At first I stored them in a file as a tuple (string, string, string, value) but reading in 40mln records takes time (and I need it almost instantly).
I decided to first compute the hash value of each (string, string, string) tuple then to normalize it to [0, n] (where n is the number of values) and store only the values in a binary file in a sorted order (sorted by the normalized hash value). After that I can simply mmap() this file and get the values with mmap[normalize(hash(string, string, string))].
My hash function is pretty straightforward but fast and works in my case (didn't notice any collisions):
concatenatedString = s1+"."+s2+"."+s3
unsigned int hash = 31;
for(int i = 0; i < concatenatedString.length(); i++) {
hash = hash * 101 + (unsigned int) concatenatedString[i];
}
Same with normalization (straightforward):
((long) n * hash) / max_value
n - the upper bound of my normalized range (so around 40mln, I take n not (n - lower_bound) because lowe_bound = 0)
max_value - maximum value of the old set (UINT_MAX in my case, min_value = 0 so I do not include it into the equation)
Problem
My hash function doesn't produce uniformly distributed values (don't see how it even could do that) in the range of 0 to 4,294,967,295 (unsigned int).
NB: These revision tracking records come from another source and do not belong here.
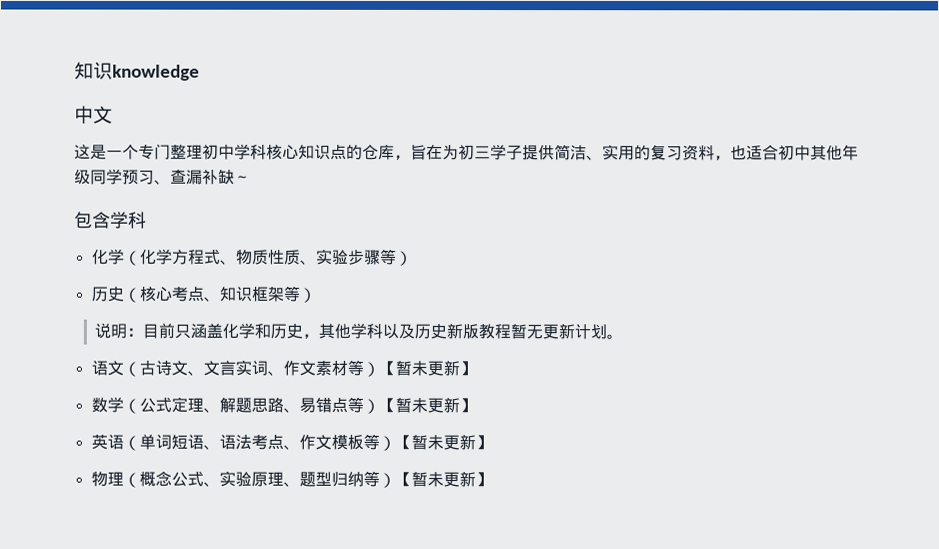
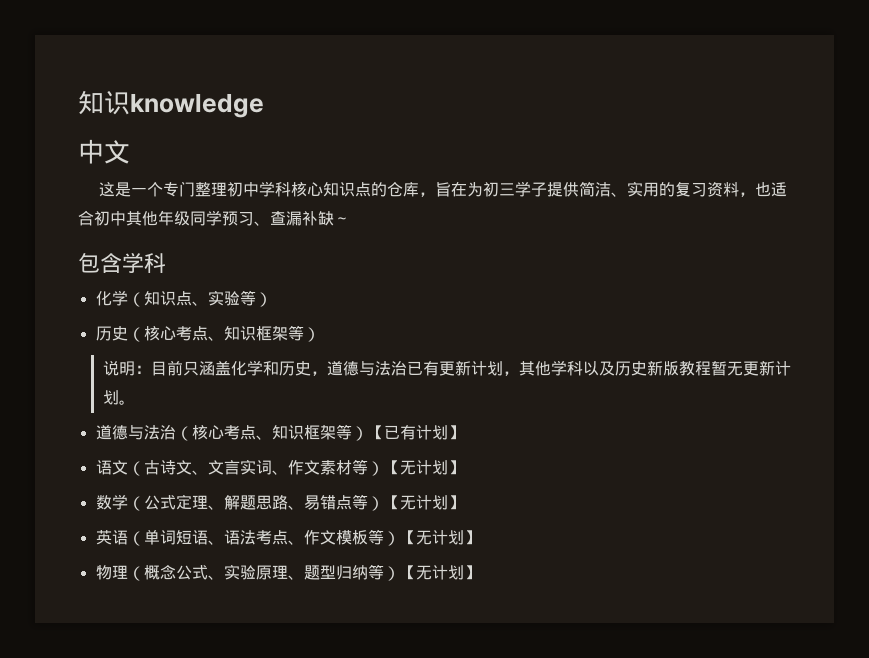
- 化学（化学方程式、物质性质、实验步骤等）
+ 化学（知识点、实验等）
- 说明：目前只涵盖化学和历史，其他学科以及历史新版教程暂无更新计划。
+ 说明：目前只涵盖化学和历史，道德与法治已有更新计划，其他学科以及历史新版教程暂无更新计划。
+ 道德与法治（核心考点、知识框架等）【已有计划】
- 语文（古诗文、文言实词、作文素材等）【暂未更新】
+ 语文（古诗文、文言实词、作文素材等）【无计划】
- 数学（公式定理、解题思路、易错点等）【暂未更新】
+ 数学（公式定理、解题思路、易错点等）【无计划】
- 英语（单词短语、语法考点、作文模板等）【暂未更新】
+ 英语（单词短语、语法考点、作文模板等）【无计划】
- 物理（概念公式、实验原理、题型归纳等）【暂未更新】
+ 物理（概念公式、实验原理、题型归纳等）【无计划】

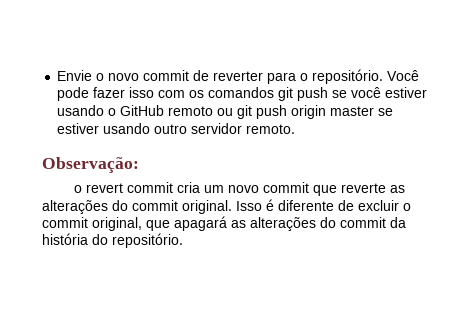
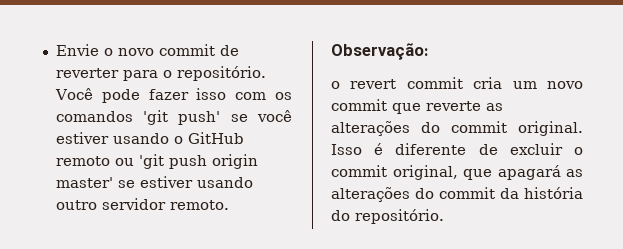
- Você pode fazer isso com os comandos git push se você estiver usando o GitHub remoto ou git push origin master se estiver usando outro servidor remoto.
+ Você pode fazer isso com os comandos 'git push' se você estiver usando o GitHub remoto ou 'git push origin master' se estiver usando outro servidor remoto.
Because of this after normalization I have quite a few collisions which result in data loss (overwriting values under the same array index).
Are there any clever ways to do what I want to do but without those collisions?
I am fully aware some collision might occur. The thing is with my approach they tend to occur way too often. My hashing range is 100 times bigger than the number of my elements so I'm guessing there might be a way to do this but I haven't yet figured out how.
Solution In the end I changed my hash to Murmurhash, changed my normalizing method to a simple "modulo newRange" and changed the format of the file (I store all the data now (string string string value)) - the file is pretty big now but thanks to that I was able to implement a simple collision detection mechanism (double hashing).